There are hundreds of collections in the Woodson, thousands of photographs, millions of documents that overlap and intertwine. At some point I learned that if I just kept still and looked at absolutely everything that crossed my path—not just official correspondence but also thank you notes, address books, gin rummy score pads, condolence letters, dorm furnishings, wrought iron railings, dance cards, slide rules, match books, marginalia—I could know something not just about the evolution of say, the school of engineering, but about the humanity of the engineers who worked there. Once that happened every box I opened became a small tale out of Chekov. That will hold your attention for a good long time. It even made the interminable memos and reports spring to life—I no longer see only what someone wrote, I have some insight into the many and various reasons why they wrote it. I’ll really miss these people, my colleagues dead and alive. Getting to know them has been a profound and largely joyous education.
It’s no surprise either that there’s another side to this. It’s also allowed me to observe the folly of university life in intimate detail: the pointless and self-defeating internal arguments, power struggles where everyone loses, betrayals (both grand and petty), self-aggrandizement, thwarted ambitions, wasted energy, plans that should have worked but didn’t, and of course loads and loads of ordinary human suffering. At times this can feel like quite a heavy burden but through it I’ve learned that those I admire might sometimes disappoint and yet remain admirable. For the ways I’ve disappointed others here I beg your forgiveness.

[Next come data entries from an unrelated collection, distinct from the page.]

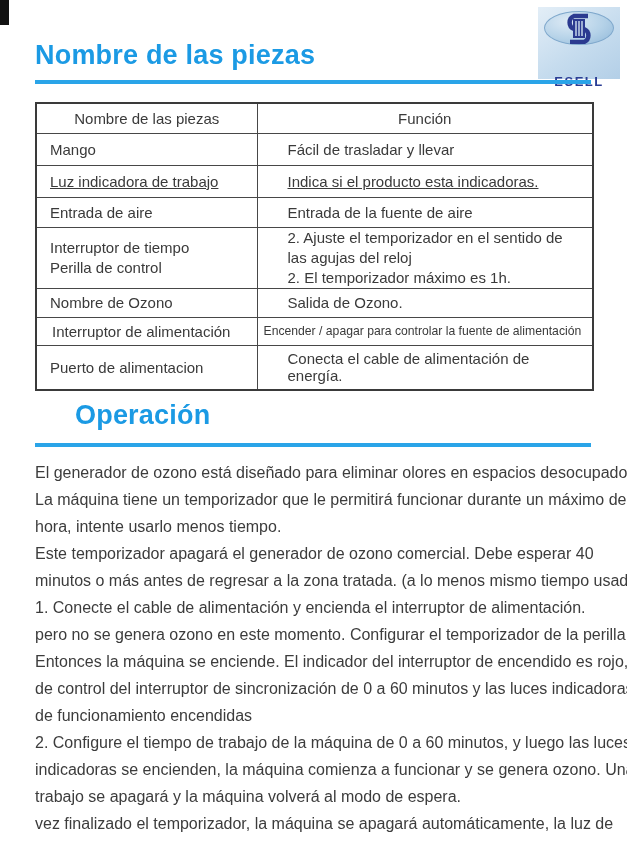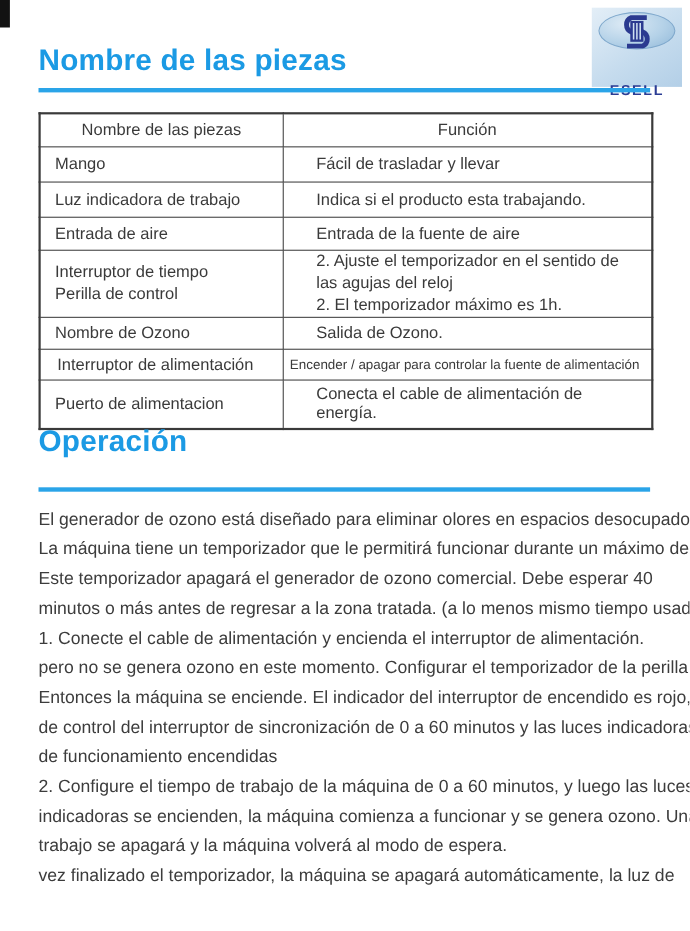"Luz indicadora de trabajo" .parts-table tr.r2 td { text-decoration: none -> underline }
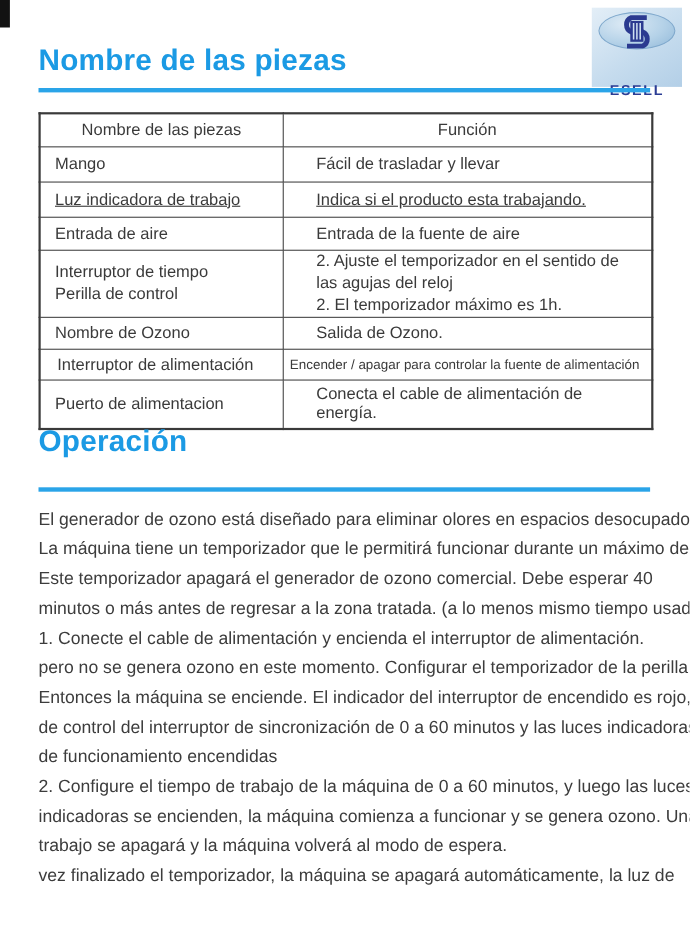"Indica si el producto esta" td.func { text: trabajando -> indicadoras }
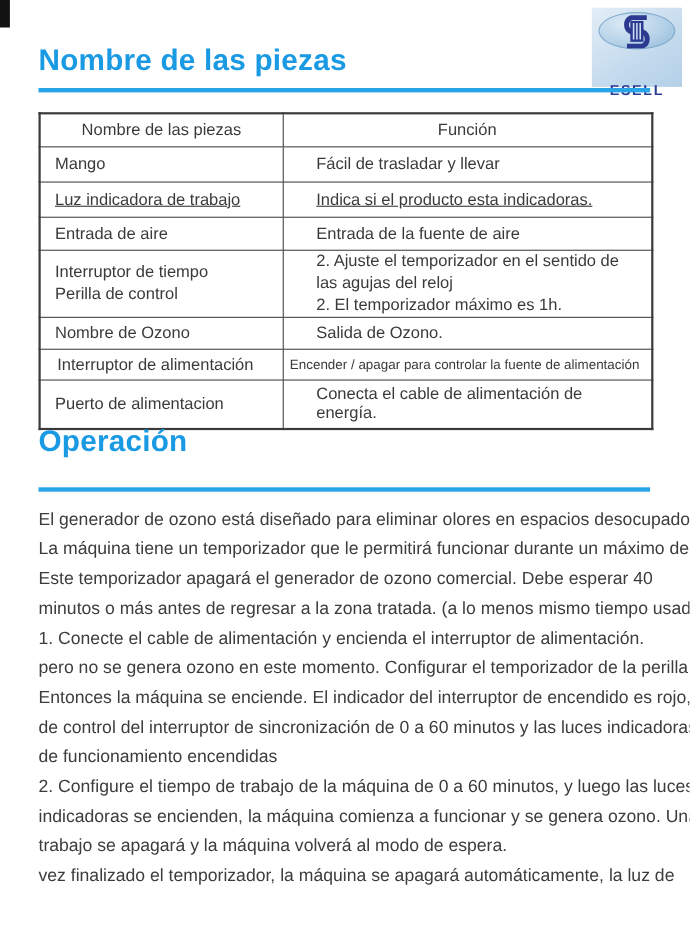"Operación" #heading-2 { margin-left: none -> 40px; top: 386px -> 400px }
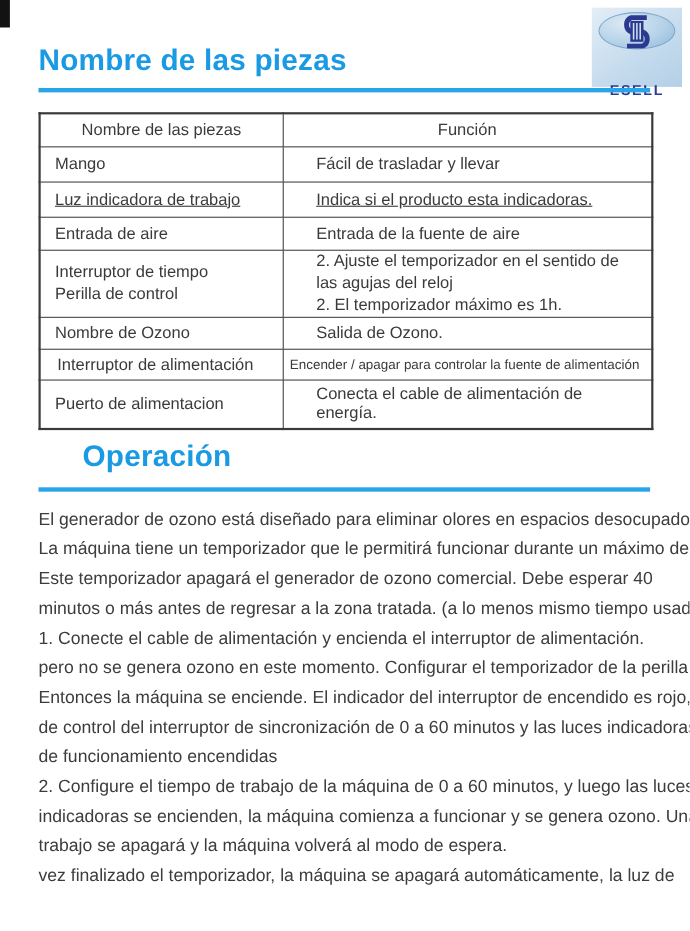"hora, intente usarlo menos tiempo." div.body-line { html: none -> <div>hora, intente usarlo menos tiempo.</div> }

In more mundane business I have a couple of long term projects I’m still working on that will keep me hanging around the Woodson for a while. I also still have lots of things stashed away on my laptop. So my plan is to take off the month of July for the annual trek to the Northwest. When I come back I’ll resume blogging but more like weekly rather than daily. I don’t really know how much longer I’ll do it so if you have requests, or want to donate something to the archives while I’m still around to see it, or if you just have something you need to get off your chest, do not delay. We’ll see what happens.
Bonus: In the mean time I imagine myself and Miss Dean as Thelma and Louise. What a pair we would be. That’s her on the right with no shoes on. I bet she’d make me drive.
Extra Bonus: I got a new grandson last week. This is Robert. He seems very bright.